デフォー:いけるかも。ちょっとプロット見えてきた。
司祭:え、もう来ちゃったの、すごいじゃないのよ。どんなのよ。
デフォー:いやさー、大航海時代じゃん。若い子で命知らずだと、船に乗って、ブラジルで農園作ったりとか、黒人さらって奴隷にしたりして儲けたりとかはやってんじゃやん。
司祭:うんうん
デフォー:親の言うこと聞かずに船にのっちゃった若い子を主人公にするのわどうよ、いけるかな。
司祭:うわ、もうなんかいい感じじゃないのよ!すっごいデフォーちゃん、やっぱりできるわよ。
デフォー:あーいける気がしてきたー
司祭:過酷な現実みせてやって!
デフォー:無人島に漂流させるか。遭難して死ぬだけやとあっさりやもんなあ。なんかこう、死んだらまだよかったものの、無人島についてもうて生きながらえてまうっていうのはどうかな。

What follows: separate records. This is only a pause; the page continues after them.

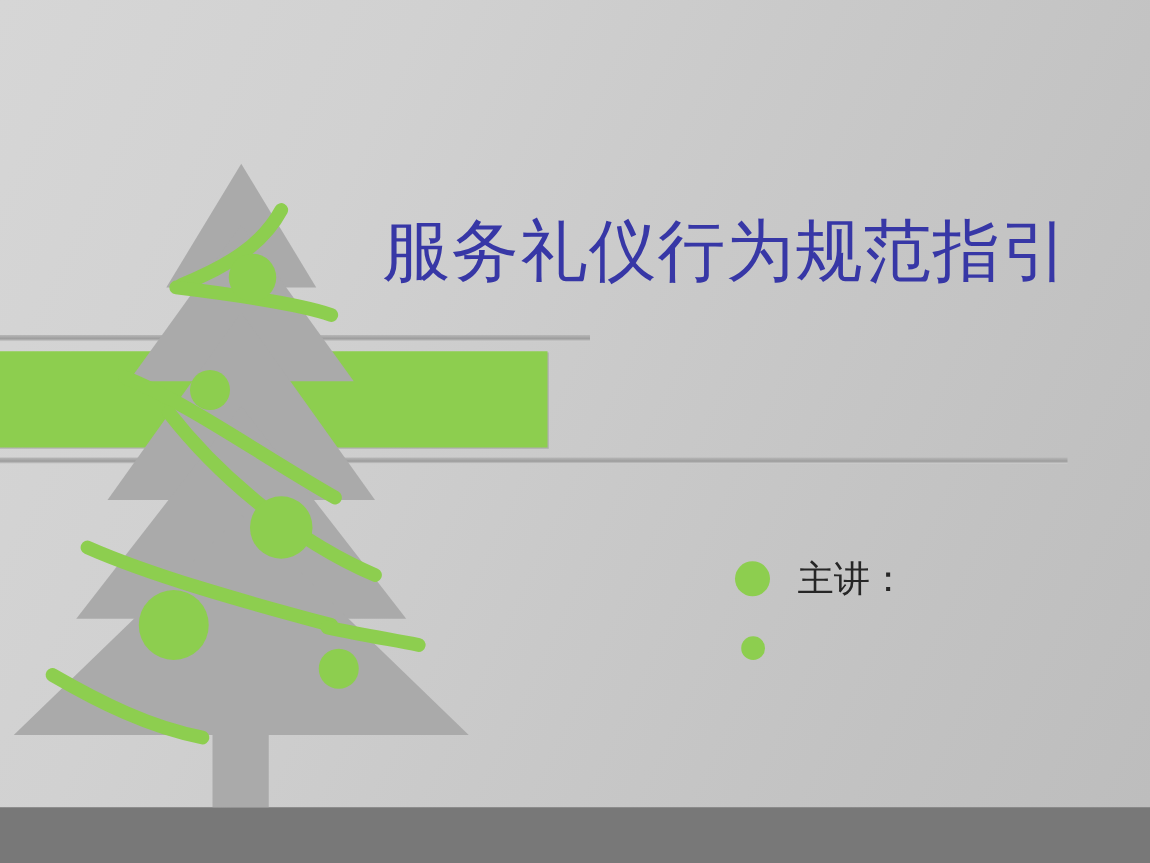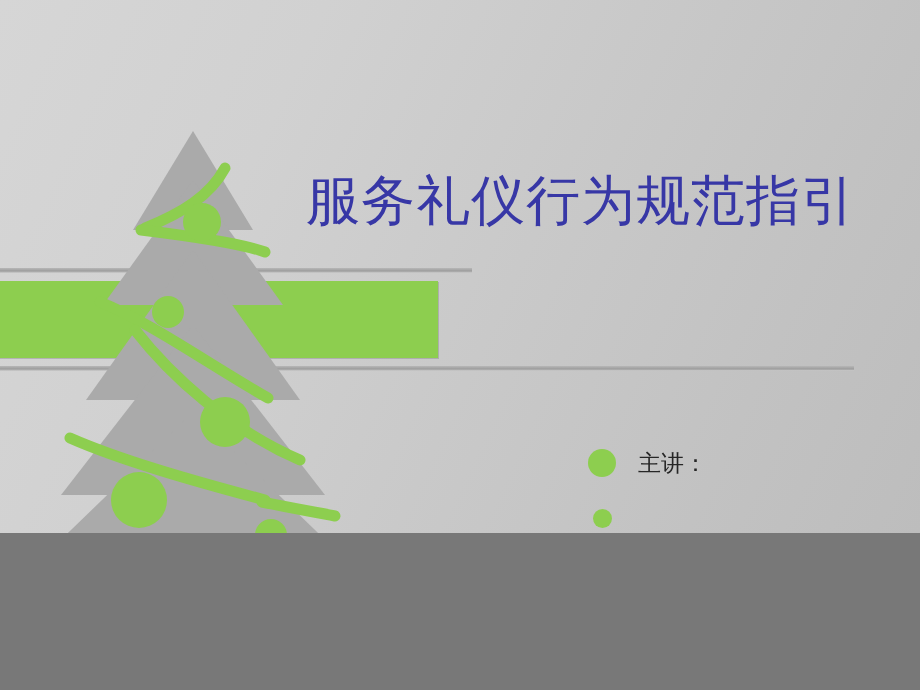--- a/index.html
+++ b/index.html
@@ -14,7 +14,7 @@
   .slide {
     position: relative;
     width: 920px;
-    height: 533px;
+    height: 646px;
     overflow: hidden;
     background: linear-gradient(115deg, #d6d6d6 0%, #d1d1d1 28%, #c9c9c9 55%, #c2c2c2 80%, #bdbdbd 100%);
   }

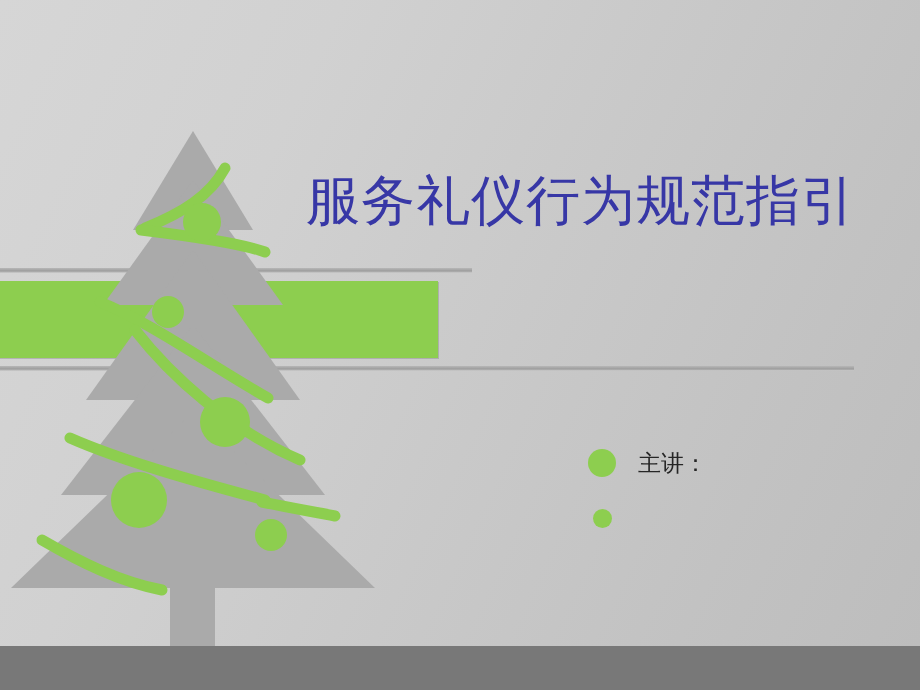--- a/index.html
+++ b/index.html
@@ -97,7 +97,7 @@
   .row-1 .dot { width: 28px; height: 28px; margin-right: 22px; }
   .row-2 .dot { width: 19px; height: 19px; margin-left: 5px; margin-right: 26px; }
 
-  .bullet-text { font-size: 23px; line-height: 26px; white-space: nowrap; }
+  .bullet-text { font-size: 29px; line-height: 26px; white-space: nowrap; }
   .row-2 .bullet-text { font-size: 22px; }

司祭:それいいね、非日常の後に続く、どうしようもない日常、そこで聖書よ!!若気の至りの後には必ず日常のしっぺ返しがくるんだからね!
デフォー:無人島で何年か生活してた奴おらんかった?船長と喧嘩して無人島に置いてかれた間抜け。
司祭:セルカークちゃんでしょ。
デフォー:それそれ。あいつ確か4年くらいやったよな。もっと長い方がいいよな。
司祭:20年くらいにしちゃってよ!舐めてたら現実がどんだけ恐ろしいか見せつけてやって。あと、摂理!摂理ってあるんだ、って分かるようにして。マジで大事だから。
デフォー:摂理かー。確かに、摂理を感じられんことには信仰は深まらんよな。じゃあさ、日付を全部そろえるってのはどう?初めて船に乗る日も、遭難する日も、島を出る日も全部揃える。どうよ。そんな偶然ないやろ。
司祭:あんた天才だわ、デフォーちゃん。あと、ローマ・カトリックの悪口も入れといて。
デフォー:おいおい、注文が多いな。
司祭:ありがとう、デフォーちゃん。今度いいラム酒ももってくからね。